Das ist eine wirklich schwierige Situation, die ich schon aus meiner Arbeit mit Kanadas Nationalteam kenne. Aber es gibt Spieler wie Robin Benzing, die jedes Jahr zu jedem Spiel kommen, weil es ihnen eine Ehre ist, für ihr Land zu spielen. Andere junge Kräfte wie David Krämer, Justus Hollatz und Christian Sengfelder haben in der Quali wirklich überzeugt. Ihnen werde ich jede Möglichkeit bieten, sich auch für den EM-Kader zu empfehlen. Die Tür bleibt offen, denn sie sind da gewesen, als wir sie brauchten, und sie waren sehr gut. Wie ich schon sagte, werden nicht unbedingt die zwölf besten Spieler zur EM mitgenommen. Diejenigen an Nummer zehn, elf und zwölf stehen oft nicht so im Fokus in einem Turnier und sind doch so wichtig. Sie haben spezielle Rollen als Verteidiger, Distanzschützen oder einfach als guter Teamkamerad.

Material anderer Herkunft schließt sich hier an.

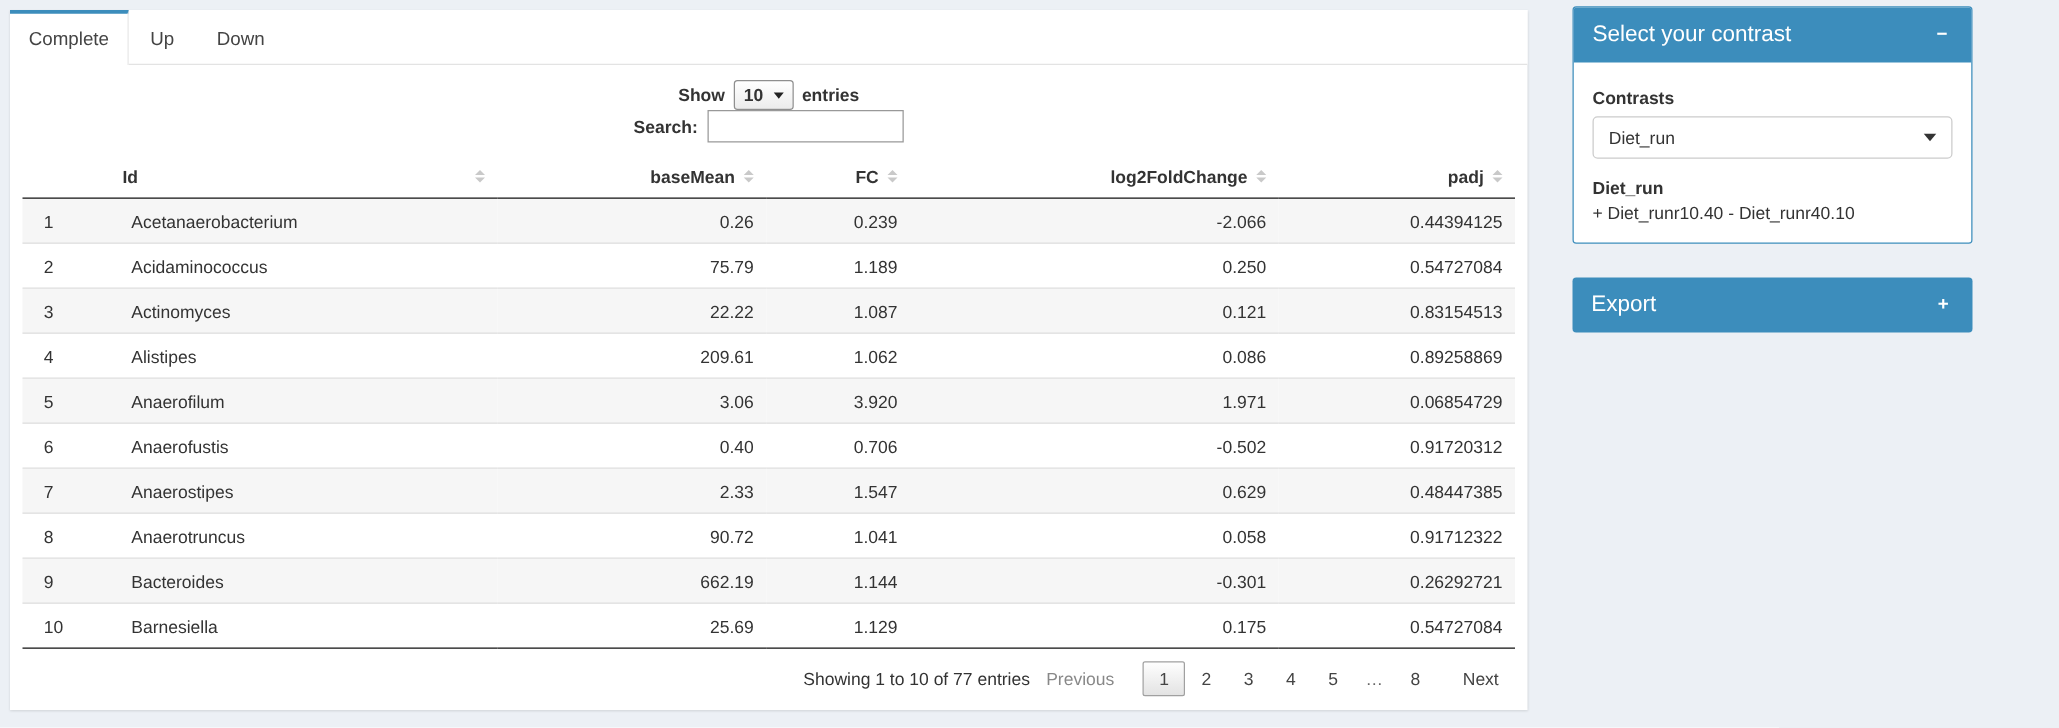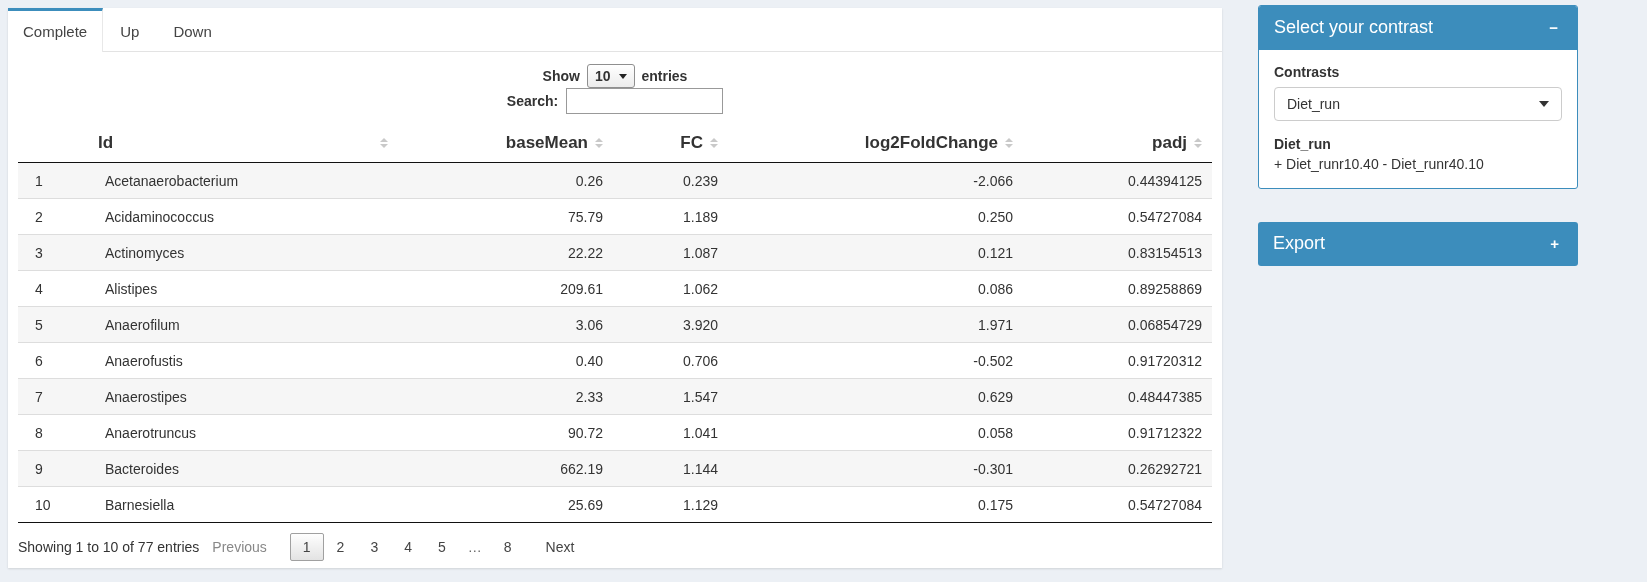"Contrasts" .box-body { padding: 14px 15px 16px -> 20px 15px 16px }
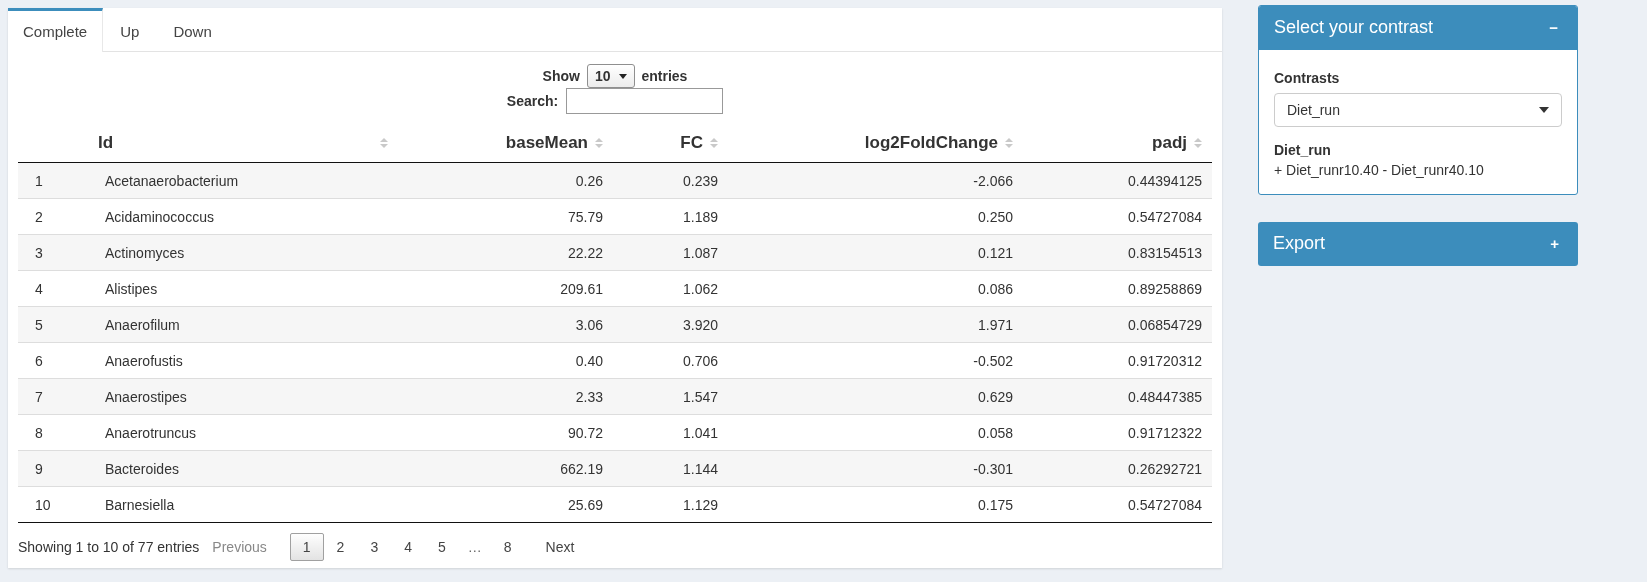"Id" th { font-size: 17px -> 14px }
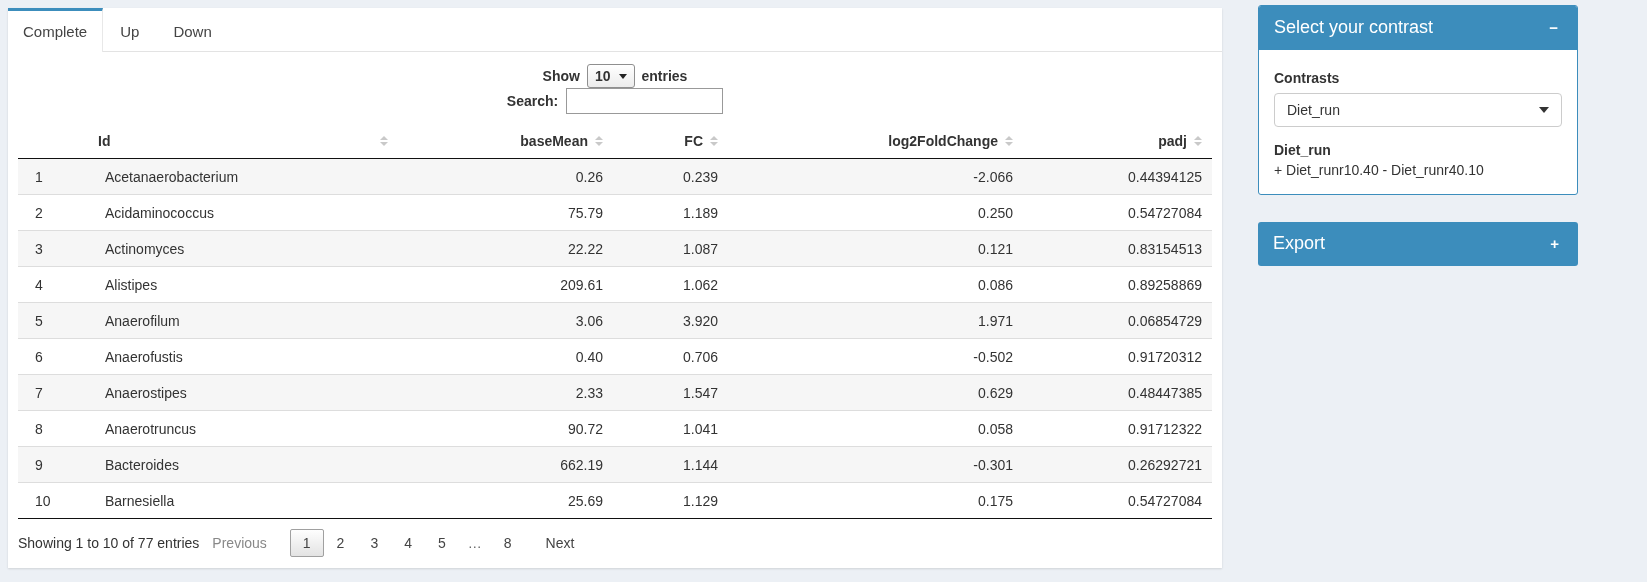"Showing 1 to 10 of" .table-footer { justify-content: flex-start -> flex-end }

Ist das eine Lehre von der EM 2015 oder der WM 2019, als es immer wieder hieß, das Team habe sehr viel Talent? Und dann schied man doch in der Vorrunde aus.

Ich denke, dass mein Vorgänger Henrik Rödl schon im letzten Sommer einen tollen Job gemacht hat, als er das Team auch ohne viele NBA-Stars bis ins Viertelfinale bei Olympia geführt hat. Da haben die Deutschen bereits bewiesen, wie viel man als Team erreichen kann.

Wie sieht der Zeitplan bis zur EM aus?

Kurz nach dem Ende der BBL-Saison treffen wir uns für einen kurzen Lehrgang mit zwei Qualifikationsspielen in Estland und gegen Polen. Dann müssen wir die Spieler schon wieder für sechs Wochen ziehen lassen. Für den Supercup und die EM-Vorbereitung haben wir dann nur knapp fünf Wochen Zeit. Deswegen werden die anstehenden Spiele Ende Juni schon sehr wichtig für die Nominierung sein. Beim Supercup und zwei weiteren WM-Qualifikationsspielen im August wird dann schon unser EM-Kader stehen. Da haben wir keine Zeit mehr für Veränderungen in letzter Minute.